Items listed in a dataset
---------------
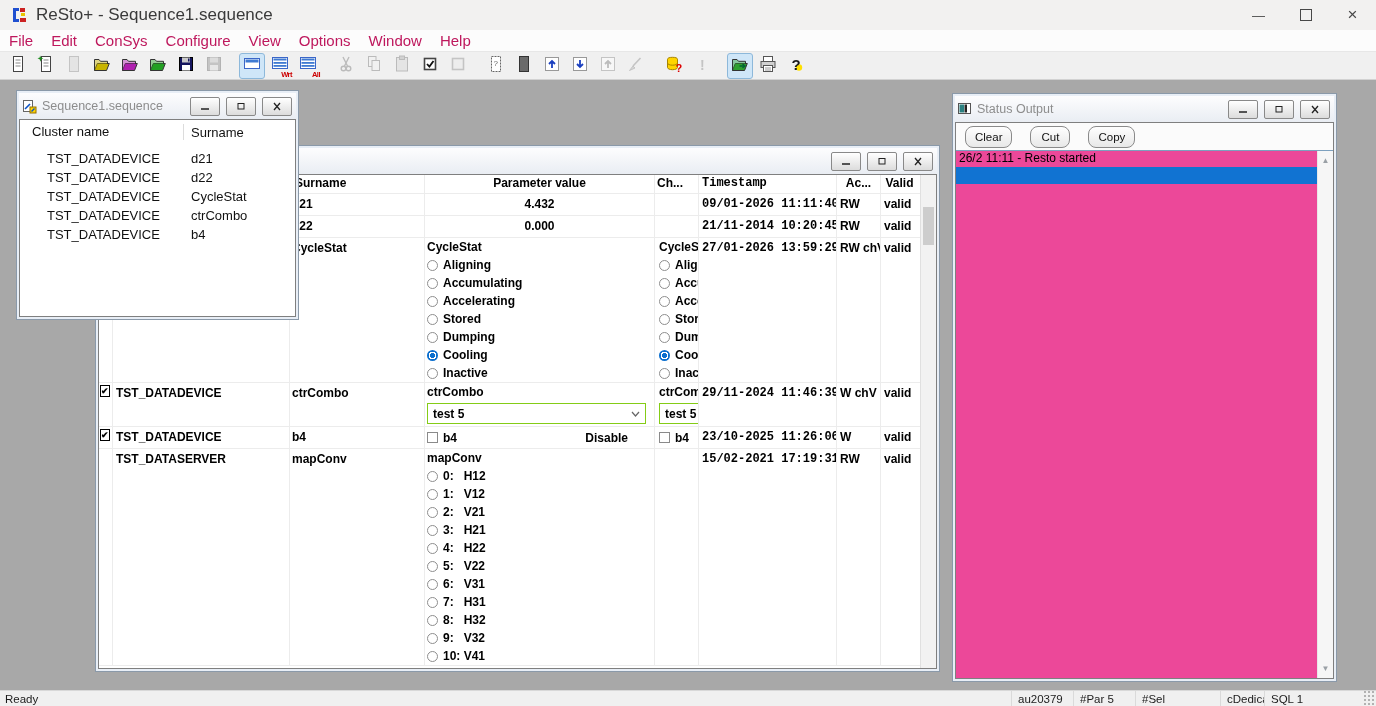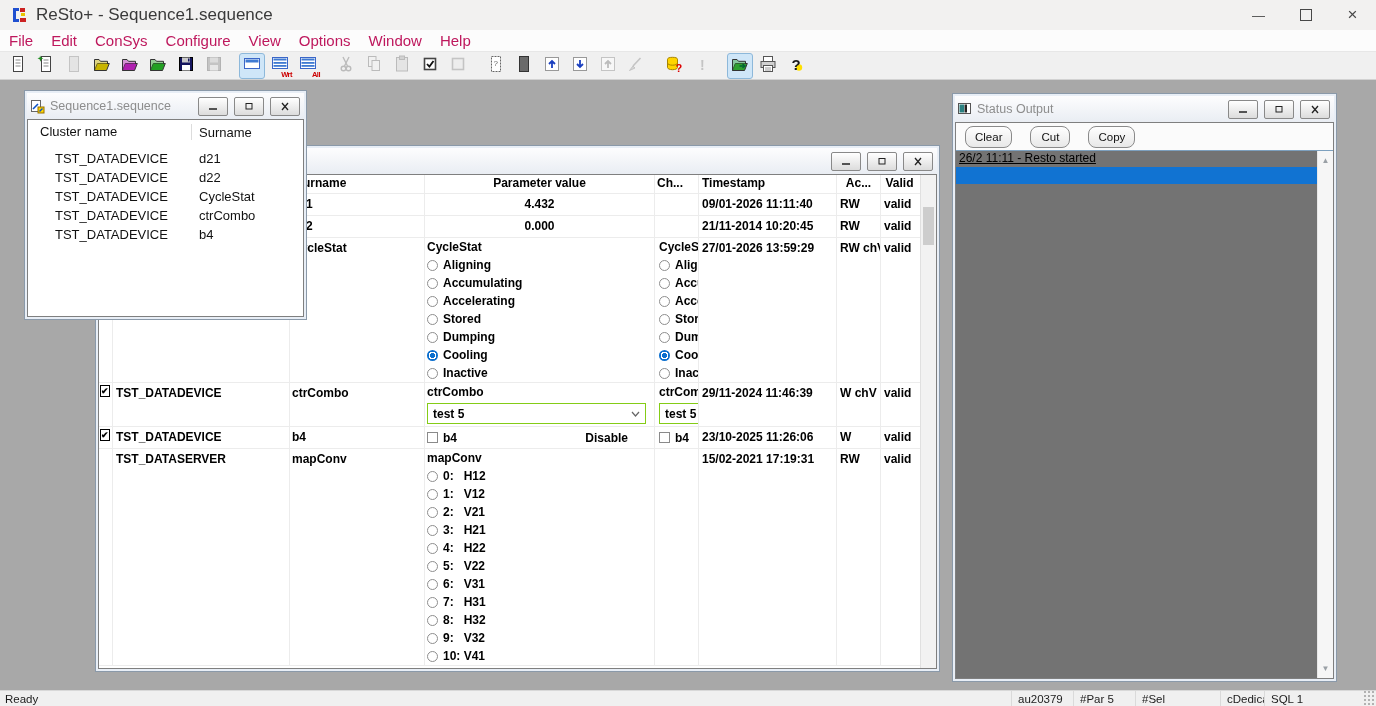--- a/index.html
+++ b/index.html
@@ -53,21 +53,21 @@
   
   .mtable{position:absolute;left:0;top:0;right:15px;bottom:0;font-weight:bold;font-size:12px;color:#000;}
   .mhead,.mrow{display:flex;border-bottom:1px solid #ececec;align-items:stretch;}
   .mcell{box-sizing:border-box;border-right:1px solid #ececec;overflow:hidden;
          white-space:nowrap;flex:0 0 auto;}
   .c-cb{width:14px;}
   .c-cluster{width:177px;padding-left:3px;}
   .c-surname{width:135px;padding-left:2px;}
   .c-param{width:230px;}
   .c-ch{width:44px;padding-left:2px;}
-  .c-ts{width:138px;padding-left:3px;}
+  .c-ts{width:138px;padding-left:3px;font-family:Liberation Mono, monospace;}
   .c-ac{width:44px;padding-left:3px;}
   .c-valid{width:37px;border-right:none;padding-left:3px;}
   .mhead{height:18px;line-height:17px;}
   .mhead .c-param,.mhead .c-valid,.mhead .c-ac{text-align:center;padding-left:0;}
   .mhead .c-surname{padding-left:5px;}
   .toptext{line-height:20px;}
   .mrow-simple{height:21px;}
   .num{text-align:center;line-height:20px;}
   .plabel{line-height:18px;padding-left:2px;}
   .opt{display:flex;align-items:center;height:18px;padding-left:2px;}
@@ -86,21 +86,21 @@
   .rowchk{width:12px;height:12px;border:1.5px solid #000;color:#000;font-size:9px;line-height:10px;
           text-align:center;margin-top:4px;margin-left:1px;box-sizing:border-box;font-weight:bold;}
   .vscroll{position:absolute;right:0;top:0;bottom:0;width:15px;background:#f2f2f2;border-left:1px solid #e0e0e0;}
   .vthumb{position:absolute;left:2px;right:2px;top:32px;height:38px;background:#cdcdcd;}
   
   .so-toolbar{height:27px;background:#fbfbfb;display:flex;align-items:center;gap:18px;
               padding-left:9px;border-bottom:1px solid #7da0be;}
   .so-btn{min-width:20px;height:20px;padding:0 9px;border:1px solid #8a8a8a;border-radius:8px;
           background:linear-gradient(#fefefe,#e8e8e8);font-size:11.5px;color:#111;
           display:flex;align-items:center;justify-content:center;}
-  .so-body{position:absolute;top:28px;left:0;right:0;bottom:0;background:#737373;text-decoration:underline;}
+  .so-body{position:absolute;top:28px;left:0;right:0;bottom:0;background:#ec4899;}
   .so-line{height:16px;font-size:12px;color:#000;padding-left:3px;white-space:nowrap;margin-right:15px;overflow:hidden;}
   .so-line.sel{height:17px;background:#1173d2;}
   .so-scroll{position:absolute;right:0;top:28px;bottom:0;width:15px;background:#f6f6f6;border-left:1px solid #e8e8e8;}
   .so-arrow{position:absolute;left:0;width:100%;text-align:center;font-size:8px;color:#9aa0a6;}
   
   .statusbar{position:absolute;bottom:0;left:0;width:100%;height:16px;background:#f0f0f0;
              border-top:1px solid #d8d8d8;display:flex;align-items:center;font-size:11.5px;
              color:#1c1c1c;box-sizing:border-box;}
   .sb-ready{padding-left:5px;flex:1;}
   .sb-panel{border-left:1px solid #dadada;height:100%;display:flex;align-items:center;
@@ -565,21 +565,21 @@
               <span class="mcell c-ac toptext">RW</span>
               <span class="mcell c-valid toptext">valid</span>
             </div>
           </div>
         <div class="vscroll">
           <div class="vthumb"></div>
         </div>
       </div>
     </div>
 
-    <div class="cwin" style="left:24px;top:10px;width:283px;height:230px;z-index:3;">
+    <div class="cwin" style="left:16px;top:10px;width:283px;height:230px;z-index:3;">
       <div class="ctitle">
         <span class="ticon">
           <svg width="15" height="15" viewBox="0 0 15 15">
             <rect x="1.5" y="1.5" width="9" height="11" fill="#fff" stroke="#666"></rect>
             <path d="M3 10l5-5" stroke="#0a52c8" stroke-width="1.6"></path>
             <rect x="8" y="8" width="6" height="6" fill="#ffd400" stroke="#946f00"></rect>
             <path d="M9.5 12.5l3-3" stroke="#0a52c8" stroke-width="1.4"></path>
           </svg>
         </span>
         <span class="ttext">Sequence1.sequence</span>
---------------
• TASK ITEM: Repeat the data above exactly, images excluded.

• EXPECTED ANSWER:
--- a/index.html
+++ b/index.html
@@ -53,21 +53,21 @@
   
   .mtable{position:absolute;left:0;top:0;right:15px;bottom:0;font-weight:bold;font-size:12px;color:#000;}
   .mhead,.mrow{display:flex;border-bottom:1px solid #ececec;align-items:stretch;}
   .mcell{box-sizing:border-box;border-right:1px solid #ececec;overflow:hidden;
          white-space:nowrap;flex:0 0 auto;}
   .c-cb{width:14px;}
   .c-cluster{width:177px;padding-left:3px;}
   .c-surname{width:135px;padding-left:2px;}
   .c-param{width:230px;}
   .c-ch{width:44px;padding-left:2px;}
-  .c-ts{width:138px;padding-left:3px;}
+  .c-ts{width:138px;padding-left:3px;font-family:Liberation Mono, monospace;}
   .c-ac{width:44px;padding-left:3px;}
   .c-valid{width:37px;border-right:none;padding-left:3px;}
   .mhead{height:18px;line-height:17px;}
   .mhead .c-param,.mhead .c-valid,.mhead .c-ac{text-align:center;padding-left:0;}
   .mhead .c-surname{padding-left:5px;}
   .toptext{line-height:20px;}
   .mrow-simple{height:21px;}
   .num{text-align:center;line-height:20px;}
   .plabel{line-height:18px;padding-left:2px;}
   .opt{display:flex;align-items:center;height:18px;padding-left:2px;}
@@ -86,21 +86,21 @@
   .rowchk{width:12px;height:12px;border:1.5px solid #000;color:#000;font-size:9px;line-height:10px;
           text-align:center;margin-top:4px;margin-left:1px;box-sizing:border-box;font-weight:bold;}
   .vscroll{position:absolute;right:0;top:0;bottom:0;width:15px;background:#f2f2f2;border-left:1px solid #e0e0e0;}
   .vthumb{position:absolute;left:2px;right:2px;top:32px;height:38px;background:#cdcdcd;}
   
   .so-toolbar{height:27px;background:#fbfbfb;display:flex;align-items:center;gap:18px;
               padding-left:9px;border-bottom:1px solid #7da0be;}
   .so-btn{min-width:20px;height:20px;padding:0 9px;border:1px solid #8a8a8a;border-radius:8px;
           background:linear-gradient(#fefefe,#e8e8e8);font-size:11.5px;color:#111;
           display:flex;align-items:center;justify-content:center;}
-  .so-body{position:absolute;top:28px;left:0;right:0;bottom:0;background:#737373;text-decoration:underline;}
+  .so-body{position:absolute;top:28px;left:0;right:0;bottom:0;background:#ec4899;}
   .so-line{height:16px;font-size:12px;color:#000;padding-left:3px;white-space:nowrap;margin-right:15px;overflow:hidden;}
   .so-line.sel{height:17px;background:#1173d2;}
   .so-scroll{position:absolute;right:0;top:28px;bottom:0;width:15px;background:#f6f6f6;border-left:1px solid #e8e8e8;}
   .so-arrow{position:absolute;left:0;width:100%;text-align:center;font-size:8px;color:#9aa0a6;}
   
   .statusbar{position:absolute;bottom:0;left:0;width:100%;height:16px;background:#f0f0f0;
              border-top:1px solid #d8d8d8;display:flex;align-items:center;font-size:11.5px;
              color:#1c1c1c;box-sizing:border-box;}
   .sb-ready{padding-left:5px;flex:1;}
   .sb-panel{border-left:1px solid #dadada;height:100%;display:flex;align-items:center;
@@ -565,21 +565,21 @@
               <span class="mcell c-ac toptext">RW</span>
               <span class="mcell c-valid toptext">valid</span>
             </div>
           </div>
         <div class="vscroll">
           <div class="vthumb"></div>
         </div>
       </div>
     </div>
 
-    <div class="cwin" style="left:24px;top:10px;width:283px;height:230px;z-index:3;">
+    <div class="cwin" style="left:16px;top:10px;width:283px;height:230px;z-index:3;">
       <div class="ctitle">
         <span class="ticon">
           <svg width="15" height="15" viewBox="0 0 15 15">
             <rect x="1.5" y="1.5" width="9" height="11" fill="#fff" stroke="#666"></rect>
             <path d="M3 10l5-5" stroke="#0a52c8" stroke-width="1.6"></path>
             <rect x="8" y="8" width="6" height="6" fill="#ffd400" stroke="#946f00"></rect>
             <path d="M9.5 12.5l3-3" stroke="#0a52c8" stroke-width="1.4"></path>
           </svg>
         </span>
         <span class="ttext">Sequence1.sequence</span>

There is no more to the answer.